There are at least two distinct ways in which we can answer the question. Thinking of the double-slit experiment, suppose that the randomness with which the electrons are detected on the screen is as a result of the quantum electron field being buffeted by other interacting fields between the slits and the screen. In that case, if we move the screen progressively away from the double slits, then, as we increase the distance, we should expect the cumulative amount of buffeting to increase accordingly, gradually smearing out the individual fringes on the screen. However, apart from the scale increase expected as a result of spreading the pattern over a wider area, the fringes never lose their shape. This militates against the idea of the randomness resulting from stray fields, in turn, weakening the case for a deterministic universe.

We can use the same answer for Alice’s and Bob’s entanglement experiment. Just as we did for the double-slit experiment, we can point to the fact that, if the spread of measurements shown in the Figure is the result of buffeting from quantum fields, then we should expect the peak to widen if the distance between Alice’s and Bob’s detectors increases. In fact, the distance between the detectors has no effect on the spread, suggesting that the randomness isn’t caused by interaction with quantum fields.

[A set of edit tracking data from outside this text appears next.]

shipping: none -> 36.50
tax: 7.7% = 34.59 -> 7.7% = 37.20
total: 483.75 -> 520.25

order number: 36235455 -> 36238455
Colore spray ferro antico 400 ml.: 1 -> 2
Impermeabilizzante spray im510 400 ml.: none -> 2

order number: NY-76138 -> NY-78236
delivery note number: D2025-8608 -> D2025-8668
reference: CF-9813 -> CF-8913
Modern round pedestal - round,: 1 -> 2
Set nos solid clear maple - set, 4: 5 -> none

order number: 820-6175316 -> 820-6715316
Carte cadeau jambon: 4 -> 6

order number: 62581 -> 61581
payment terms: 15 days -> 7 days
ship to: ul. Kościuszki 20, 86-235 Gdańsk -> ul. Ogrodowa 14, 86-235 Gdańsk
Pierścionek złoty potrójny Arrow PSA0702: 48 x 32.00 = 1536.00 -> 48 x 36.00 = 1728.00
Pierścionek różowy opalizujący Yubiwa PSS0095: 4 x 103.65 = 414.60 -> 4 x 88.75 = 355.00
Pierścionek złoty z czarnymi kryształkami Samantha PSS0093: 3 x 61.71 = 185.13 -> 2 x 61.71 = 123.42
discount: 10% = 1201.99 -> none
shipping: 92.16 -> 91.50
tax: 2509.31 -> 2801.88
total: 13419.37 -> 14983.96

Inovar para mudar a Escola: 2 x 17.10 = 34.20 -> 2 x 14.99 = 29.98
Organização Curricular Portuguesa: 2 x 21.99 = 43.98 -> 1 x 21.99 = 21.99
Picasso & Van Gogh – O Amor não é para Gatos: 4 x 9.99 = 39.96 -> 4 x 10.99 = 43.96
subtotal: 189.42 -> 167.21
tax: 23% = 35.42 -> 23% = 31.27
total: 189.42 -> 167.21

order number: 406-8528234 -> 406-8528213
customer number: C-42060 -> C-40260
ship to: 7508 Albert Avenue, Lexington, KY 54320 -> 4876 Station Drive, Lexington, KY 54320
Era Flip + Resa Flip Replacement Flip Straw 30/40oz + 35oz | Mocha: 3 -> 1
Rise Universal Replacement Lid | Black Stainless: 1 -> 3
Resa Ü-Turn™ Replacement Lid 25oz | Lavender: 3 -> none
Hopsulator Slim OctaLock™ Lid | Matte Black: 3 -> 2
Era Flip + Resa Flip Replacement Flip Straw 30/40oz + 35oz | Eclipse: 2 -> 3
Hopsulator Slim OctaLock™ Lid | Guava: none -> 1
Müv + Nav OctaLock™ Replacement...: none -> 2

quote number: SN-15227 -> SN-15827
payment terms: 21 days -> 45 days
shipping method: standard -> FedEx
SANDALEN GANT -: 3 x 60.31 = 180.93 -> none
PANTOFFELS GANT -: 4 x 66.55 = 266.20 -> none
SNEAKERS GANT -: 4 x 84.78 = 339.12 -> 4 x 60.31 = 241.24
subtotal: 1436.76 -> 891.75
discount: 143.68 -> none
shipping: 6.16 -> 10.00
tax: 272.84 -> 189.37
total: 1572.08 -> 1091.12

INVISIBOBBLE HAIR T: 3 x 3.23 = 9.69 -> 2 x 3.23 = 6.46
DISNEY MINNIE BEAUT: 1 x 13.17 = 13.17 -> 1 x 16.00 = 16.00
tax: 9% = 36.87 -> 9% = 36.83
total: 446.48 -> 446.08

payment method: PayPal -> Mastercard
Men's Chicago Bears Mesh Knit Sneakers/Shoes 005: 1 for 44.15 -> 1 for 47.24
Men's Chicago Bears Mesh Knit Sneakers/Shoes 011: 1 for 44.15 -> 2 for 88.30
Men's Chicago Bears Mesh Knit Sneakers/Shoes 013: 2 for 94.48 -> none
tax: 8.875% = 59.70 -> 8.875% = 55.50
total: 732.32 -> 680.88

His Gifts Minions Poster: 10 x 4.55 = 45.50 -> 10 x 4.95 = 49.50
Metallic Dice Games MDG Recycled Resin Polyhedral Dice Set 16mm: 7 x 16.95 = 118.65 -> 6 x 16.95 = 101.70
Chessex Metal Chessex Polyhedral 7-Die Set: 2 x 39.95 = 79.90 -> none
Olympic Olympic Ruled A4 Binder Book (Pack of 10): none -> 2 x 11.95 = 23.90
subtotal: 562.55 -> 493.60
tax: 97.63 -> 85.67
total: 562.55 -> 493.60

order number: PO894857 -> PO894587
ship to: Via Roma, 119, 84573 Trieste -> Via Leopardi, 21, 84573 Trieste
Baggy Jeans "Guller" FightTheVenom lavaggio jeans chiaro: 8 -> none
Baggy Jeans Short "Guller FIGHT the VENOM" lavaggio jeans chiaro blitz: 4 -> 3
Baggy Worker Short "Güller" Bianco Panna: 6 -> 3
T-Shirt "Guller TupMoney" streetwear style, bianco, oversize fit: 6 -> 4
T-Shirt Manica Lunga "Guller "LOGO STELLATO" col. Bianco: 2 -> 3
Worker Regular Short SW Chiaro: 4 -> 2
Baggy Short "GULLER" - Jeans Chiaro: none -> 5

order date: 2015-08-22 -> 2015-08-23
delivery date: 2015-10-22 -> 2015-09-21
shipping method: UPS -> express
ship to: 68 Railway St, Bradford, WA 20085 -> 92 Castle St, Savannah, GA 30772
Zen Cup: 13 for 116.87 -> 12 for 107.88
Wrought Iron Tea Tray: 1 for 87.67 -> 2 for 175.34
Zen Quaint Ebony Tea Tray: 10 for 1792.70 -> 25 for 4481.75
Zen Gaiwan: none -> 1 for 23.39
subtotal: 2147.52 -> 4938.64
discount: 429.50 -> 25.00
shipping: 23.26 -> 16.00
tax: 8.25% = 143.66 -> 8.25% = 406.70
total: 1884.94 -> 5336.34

In fact, there is a more direct way to show this, and it is illustrated in the second Figure of “EPR with spins”. Remember what happens when Alice’s and Bob’s spin-filters are parallel-opposed to each other, mutually inclined at 180º. In that case, every pair of the measurements made by Alice and Bob match – no exceptions. In a sequence of 100 experiments, the number of matches is 100: it is 100% with zero non-matches. Nothing has changed from the arrangement in where the spin-filters are mutually inclined at 120º, except for the inclination of the spin-filters. The random, stray electromagnetic and other fields, if they were there before, then they’re still there. But clearly, they have no effect on the outcomes of entanglement experiments when the spin-filters are parallel-opposed, and so we have to conclude that the spread in the histogram is not due to stray fields either. So, in both the double-slit experiment and Alice’s and Bob’s entanglement experiment, we have eliminated stray quantum fields as the source of any observed randomness. So, we have exhausted all possible deterministic explanations for observed randomness in our universe: we have reached the first milestone on our journey: our universe is absolutely indeterministic.